> WORK ORDER
Below are some records; each one is to be set down again exactly.

> DATASET RECORDS
#####
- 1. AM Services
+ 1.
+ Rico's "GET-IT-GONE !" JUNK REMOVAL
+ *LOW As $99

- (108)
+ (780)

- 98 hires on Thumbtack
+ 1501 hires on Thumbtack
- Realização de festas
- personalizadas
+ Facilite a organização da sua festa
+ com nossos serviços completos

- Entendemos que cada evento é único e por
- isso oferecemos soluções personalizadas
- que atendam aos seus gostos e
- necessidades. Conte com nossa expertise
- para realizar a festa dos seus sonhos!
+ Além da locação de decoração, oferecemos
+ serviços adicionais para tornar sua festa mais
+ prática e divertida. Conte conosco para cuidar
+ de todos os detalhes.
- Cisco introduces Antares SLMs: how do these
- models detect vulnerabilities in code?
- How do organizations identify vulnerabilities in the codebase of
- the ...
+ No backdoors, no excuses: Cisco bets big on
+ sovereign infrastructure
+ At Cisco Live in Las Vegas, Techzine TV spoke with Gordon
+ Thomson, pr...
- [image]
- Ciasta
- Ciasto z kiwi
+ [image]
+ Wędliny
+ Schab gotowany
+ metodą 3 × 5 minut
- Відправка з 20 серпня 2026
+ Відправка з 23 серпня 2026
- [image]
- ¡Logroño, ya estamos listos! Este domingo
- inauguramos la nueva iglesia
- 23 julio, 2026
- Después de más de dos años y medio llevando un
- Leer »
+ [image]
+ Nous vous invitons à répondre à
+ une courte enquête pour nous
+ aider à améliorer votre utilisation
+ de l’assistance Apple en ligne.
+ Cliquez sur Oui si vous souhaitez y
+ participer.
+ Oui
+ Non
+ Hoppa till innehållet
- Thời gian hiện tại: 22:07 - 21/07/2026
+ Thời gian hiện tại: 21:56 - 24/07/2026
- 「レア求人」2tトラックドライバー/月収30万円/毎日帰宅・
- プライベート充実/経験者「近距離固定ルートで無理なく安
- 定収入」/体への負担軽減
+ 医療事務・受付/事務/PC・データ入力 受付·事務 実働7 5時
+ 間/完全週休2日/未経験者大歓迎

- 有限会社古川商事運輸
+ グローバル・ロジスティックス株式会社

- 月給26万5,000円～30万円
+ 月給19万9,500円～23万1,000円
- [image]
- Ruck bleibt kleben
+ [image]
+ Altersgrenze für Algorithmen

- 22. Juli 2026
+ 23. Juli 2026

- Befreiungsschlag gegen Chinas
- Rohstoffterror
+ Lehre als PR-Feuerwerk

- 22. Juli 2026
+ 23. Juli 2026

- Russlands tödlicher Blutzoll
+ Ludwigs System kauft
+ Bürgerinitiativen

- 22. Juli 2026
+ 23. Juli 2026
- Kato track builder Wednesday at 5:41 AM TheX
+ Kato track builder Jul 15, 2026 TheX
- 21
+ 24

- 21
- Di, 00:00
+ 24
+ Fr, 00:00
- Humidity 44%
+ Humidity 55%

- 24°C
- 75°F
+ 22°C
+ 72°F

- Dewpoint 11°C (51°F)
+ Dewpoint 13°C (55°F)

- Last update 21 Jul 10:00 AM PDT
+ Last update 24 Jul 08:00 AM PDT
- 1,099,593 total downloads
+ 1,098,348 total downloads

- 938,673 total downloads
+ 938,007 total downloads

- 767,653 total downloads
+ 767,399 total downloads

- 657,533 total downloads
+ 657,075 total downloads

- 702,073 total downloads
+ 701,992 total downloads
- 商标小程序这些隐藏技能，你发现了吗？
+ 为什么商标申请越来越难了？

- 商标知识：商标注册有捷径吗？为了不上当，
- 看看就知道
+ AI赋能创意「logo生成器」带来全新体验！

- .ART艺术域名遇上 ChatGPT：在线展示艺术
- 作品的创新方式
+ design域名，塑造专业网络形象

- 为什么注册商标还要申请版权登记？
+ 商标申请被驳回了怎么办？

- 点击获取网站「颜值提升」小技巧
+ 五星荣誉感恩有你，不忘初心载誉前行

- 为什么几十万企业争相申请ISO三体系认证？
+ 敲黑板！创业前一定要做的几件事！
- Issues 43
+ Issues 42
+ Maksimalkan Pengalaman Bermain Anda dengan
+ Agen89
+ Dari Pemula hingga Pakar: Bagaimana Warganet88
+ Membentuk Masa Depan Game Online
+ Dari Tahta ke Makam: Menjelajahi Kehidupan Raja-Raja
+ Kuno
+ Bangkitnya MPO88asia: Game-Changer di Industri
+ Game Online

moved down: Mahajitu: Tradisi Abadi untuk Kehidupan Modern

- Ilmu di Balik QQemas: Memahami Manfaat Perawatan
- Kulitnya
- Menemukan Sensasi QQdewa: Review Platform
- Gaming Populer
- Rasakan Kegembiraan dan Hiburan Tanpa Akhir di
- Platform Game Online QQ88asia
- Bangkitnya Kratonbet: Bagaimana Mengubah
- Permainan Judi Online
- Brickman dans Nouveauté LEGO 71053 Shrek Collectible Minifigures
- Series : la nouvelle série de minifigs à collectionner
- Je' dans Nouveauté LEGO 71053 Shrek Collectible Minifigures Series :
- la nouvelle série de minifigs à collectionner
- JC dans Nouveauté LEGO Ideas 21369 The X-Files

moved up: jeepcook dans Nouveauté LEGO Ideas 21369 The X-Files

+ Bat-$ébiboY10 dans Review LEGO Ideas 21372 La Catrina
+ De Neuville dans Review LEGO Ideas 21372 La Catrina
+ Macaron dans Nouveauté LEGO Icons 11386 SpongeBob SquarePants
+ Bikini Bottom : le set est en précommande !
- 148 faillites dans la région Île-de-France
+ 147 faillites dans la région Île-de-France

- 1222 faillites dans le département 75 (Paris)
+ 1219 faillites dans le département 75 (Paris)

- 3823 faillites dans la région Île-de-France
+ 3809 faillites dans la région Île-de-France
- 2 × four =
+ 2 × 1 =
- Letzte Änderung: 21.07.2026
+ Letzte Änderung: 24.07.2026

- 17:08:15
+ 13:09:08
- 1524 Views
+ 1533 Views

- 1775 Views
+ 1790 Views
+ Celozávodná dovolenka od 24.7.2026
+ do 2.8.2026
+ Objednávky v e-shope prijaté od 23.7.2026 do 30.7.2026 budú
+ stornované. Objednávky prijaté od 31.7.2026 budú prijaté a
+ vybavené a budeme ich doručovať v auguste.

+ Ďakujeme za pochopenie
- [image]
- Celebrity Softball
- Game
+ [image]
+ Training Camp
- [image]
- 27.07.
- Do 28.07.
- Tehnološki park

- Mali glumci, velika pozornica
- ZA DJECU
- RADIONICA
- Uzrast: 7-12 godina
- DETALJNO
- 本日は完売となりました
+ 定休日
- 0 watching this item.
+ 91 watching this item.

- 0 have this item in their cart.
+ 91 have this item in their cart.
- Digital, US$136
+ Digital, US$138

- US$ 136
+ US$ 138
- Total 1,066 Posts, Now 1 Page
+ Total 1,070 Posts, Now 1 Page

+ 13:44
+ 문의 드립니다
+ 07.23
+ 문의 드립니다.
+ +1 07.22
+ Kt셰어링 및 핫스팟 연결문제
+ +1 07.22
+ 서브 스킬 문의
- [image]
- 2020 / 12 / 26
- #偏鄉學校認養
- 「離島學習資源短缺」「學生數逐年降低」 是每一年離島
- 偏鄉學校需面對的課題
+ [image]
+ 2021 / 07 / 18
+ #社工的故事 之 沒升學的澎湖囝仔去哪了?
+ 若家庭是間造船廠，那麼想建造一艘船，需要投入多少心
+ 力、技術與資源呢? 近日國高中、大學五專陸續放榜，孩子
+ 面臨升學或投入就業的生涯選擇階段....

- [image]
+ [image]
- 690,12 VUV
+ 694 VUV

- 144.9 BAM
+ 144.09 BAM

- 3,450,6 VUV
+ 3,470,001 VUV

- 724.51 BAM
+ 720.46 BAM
#####
> SOLUTION FOR THIS PROBLEM
- 1. AM Services
+ 1.
+ Rico's "GET-IT-GONE !" JUNK REMOVAL
+ *LOW As $99

- (108)
+ (780)

- 98 hires on Thumbtack
+ 1501 hires on Thumbtack
- Realização de festas
- personalizadas
+ Facilite a organização da sua festa
+ com nossos serviços completos

- Entendemos que cada evento é único e por
- isso oferecemos soluções personalizadas
- que atendam aos seus gostos e
- necessidades. Conte com nossa expertise
- para realizar a festa dos seus sonhos!
+ Além da locação de decoração, oferecemos
+ serviços adicionais para tornar sua festa mais
+ prática e divertida. Conte conosco para cuidar
+ de todos os detalhes.
- Cisco introduces Antares SLMs: how do these
- models detect vulnerabilities in code?
- How do organizations identify vulnerabilities in the codebase of
- the ...
+ No backdoors, no excuses: Cisco bets big on
+ sovereign infrastructure
+ At Cisco Live in Las Vegas, Techzine TV spoke with Gordon
+ Thomson, pr...
- [image]
- Ciasta
- Ciasto z kiwi
+ [image]
+ Wędliny
+ Schab gotowany
+ metodą 3 × 5 minut
- Відправка з 20 серпня 2026
+ Відправка з 23 серпня 2026
- [image]
- ¡Logroño, ya estamos listos! Este domingo
- inauguramos la nueva iglesia
- 23 julio, 2026
- Después de más de dos años y medio llevando un
- Leer »
+ [image]
+ Nous vous invitons à répondre à
+ une courte enquête pour nous
+ aider à améliorer votre utilisation
+ de l’assistance Apple en ligne.
+ Cliquez sur Oui si vous souhaitez y
+ participer.
+ Oui
+ Non
+ Hoppa till innehållet
- Thời gian hiện tại: 22:07 - 21/07/2026
+ Thời gian hiện tại: 21:56 - 24/07/2026
- 「レア求人」2tトラックドライバー/月収30万円/毎日帰宅・
- プライベート充実/経験者「近距離固定ルートで無理なく安
- 定収入」/体への負担軽減
+ 医療事務・受付/事務/PC・データ入力 受付·事務 実働7 5時
+ 間/完全週休2日/未経験者大歓迎

- 有限会社古川商事運輸
+ グローバル・ロジスティックス株式会社

- 月給26万5,000円～30万円
+ 月給19万9,500円～23万1,000円
- [image]
- Ruck bleibt kleben
+ [image]
+ Altersgrenze für Algorithmen

- 22. Juli 2026
+ 23. Juli 2026

- Befreiungsschlag gegen Chinas
- Rohstoffterror
+ Lehre als PR-Feuerwerk

- 22. Juli 2026
+ 23. Juli 2026

- Russlands tödlicher Blutzoll
+ Ludwigs System kauft
+ Bürgerinitiativen

- 22. Juli 2026
+ 23. Juli 2026
- Kato track builder Wednesday at 5:41 AM TheX
+ Kato track builder Jul 15, 2026 TheX
- 21
+ 24

- 21
- Di, 00:00
+ 24
+ Fr, 00:00
- Humidity 44%
+ Humidity 55%

- 24°C
- 75°F
+ 22°C
+ 72°F

- Dewpoint 11°C (51°F)
+ Dewpoint 13°C (55°F)

- Last update 21 Jul 10:00 AM PDT
+ Last update 24 Jul 08:00 AM PDT
- 1,099,593 total downloads
+ 1,098,348 total downloads

- 938,673 total downloads
+ 938,007 total downloads

- 767,653 total downloads
+ 767,399 total downloads

- 657,533 total downloads
+ 657,075 total downloads

- 702,073 total downloads
+ 701,992 total downloads
- 商标小程序这些隐藏技能，你发现了吗？
+ 为什么商标申请越来越难了？

- 商标知识：商标注册有捷径吗？为了不上当，
- 看看就知道
+ AI赋能创意「logo生成器」带来全新体验！

- .ART艺术域名遇上 ChatGPT：在线展示艺术
- 作品的创新方式
+ design域名，塑造专业网络形象

- 为什么注册商标还要申请版权登记？
+ 商标申请被驳回了怎么办？

- 点击获取网站「颜值提升」小技巧
+ 五星荣誉感恩有你，不忘初心载誉前行

- 为什么几十万企业争相申请ISO三体系认证？
+ 敲黑板！创业前一定要做的几件事！
- Issues 43
+ Issues 42
+ Maksimalkan Pengalaman Bermain Anda dengan
+ Agen89
+ Dari Pemula hingga Pakar: Bagaimana Warganet88
+ Membentuk Masa Depan Game Online
+ Dari Tahta ke Makam: Menjelajahi Kehidupan Raja-Raja
+ Kuno
+ Bangkitnya MPO88asia: Game-Changer di Industri
+ Game Online

moved down: Mahajitu: Tradisi Abadi untuk Kehidupan Modern

- Ilmu di Balik QQemas: Memahami Manfaat Perawatan
- Kulitnya
- Menemukan Sensasi QQdewa: Review Platform
- Gaming Populer
- Rasakan Kegembiraan dan Hiburan Tanpa Akhir di
- Platform Game Online QQ88asia
- Bangkitnya Kratonbet: Bagaimana Mengubah
- Permainan Judi Online
- Brickman dans Nouveauté LEGO 71053 Shrek Collectible Minifigures
- Series : la nouvelle série de minifigs à collectionner
- Je' dans Nouveauté LEGO 71053 Shrek Collectible Minifigures Series :
- la nouvelle série de minifigs à collectionner
- JC dans Nouveauté LEGO Ideas 21369 The X-Files

moved up: jeepcook dans Nouveauté LEGO Ideas 21369 The X-Files

+ Bat-$ébiboY10 dans Review LEGO Ideas 21372 La Catrina
+ De Neuville dans Review LEGO Ideas 21372 La Catrina
+ Macaron dans Nouveauté LEGO Icons 11386 SpongeBob SquarePants
+ Bikini Bottom : le set est en précommande !
- 148 faillites dans la région Île-de-France
+ 147 faillites dans la région Île-de-France

- 1222 faillites dans le département 75 (Paris)
+ 1219 faillites dans le département 75 (Paris)

- 3823 faillites dans la région Île-de-France
+ 3809 faillites dans la région Île-de-France
- 2 × four =
+ 2 × 1 =
- Letzte Änderung: 21.07.2026
+ Letzte Änderung: 24.07.2026

- 17:08:15
+ 13:09:08
- 1524 Views
+ 1533 Views

- 1775 Views
+ 1790 Views
+ Celozávodná dovolenka od 24.7.2026
+ do 2.8.2026
+ Objednávky v e-shope prijaté od 23.7.2026 do 30.7.2026 budú
+ stornované. Objednávky prijaté od 31.7.2026 budú prijaté a
+ vybavené a budeme ich doručovať v auguste.

+ Ďakujeme za pochopenie
- [image]
- Celebrity Softball
- Game
+ [image]
+ Training Camp
- [image]
- 27.07.
- Do 28.07.
- Tehnološki park

- Mali glumci, velika pozornica
- ZA DJECU
- RADIONICA
- Uzrast: 7-12 godina
- DETALJNO
- 本日は完売となりました
+ 定休日
- 0 watching this item.
+ 91 watching this item.

- 0 have this item in their cart.
+ 91 have this item in their cart.
- Digital, US$136
+ Digital, US$138

- US$ 136
+ US$ 138
- Total 1,066 Posts, Now 1 Page
+ Total 1,070 Posts, Now 1 Page

+ 13:44
+ 문의 드립니다
+ 07.23
+ 문의 드립니다.
+ +1 07.22
+ Kt셰어링 및 핫스팟 연결문제
+ +1 07.22
+ 서브 스킬 문의
- [image]
- 2020 / 12 / 26
- #偏鄉學校認養
- 「離島學習資源短缺」「學生數逐年降低」 是每一年離島
- 偏鄉學校需面對的課題
+ [image]
+ 2021 / 07 / 18
+ #社工的故事 之 沒升學的澎湖囝仔去哪了?
+ 若家庭是間造船廠，那麼想建造一艘船，需要投入多少心
+ 力、技術與資源呢? 近日國高中、大學五專陸續放榜，孩子
+ 面臨升學或投入就業的生涯選擇階段....

- [image]
+ [image]
- 690,12 VUV
+ 694 VUV

- 144.9 BAM
+ 144.09 BAM

- 3,450,6 VUV
+ 3,470,001 VUV

- 724.51 BAM
+ 720.46 BAM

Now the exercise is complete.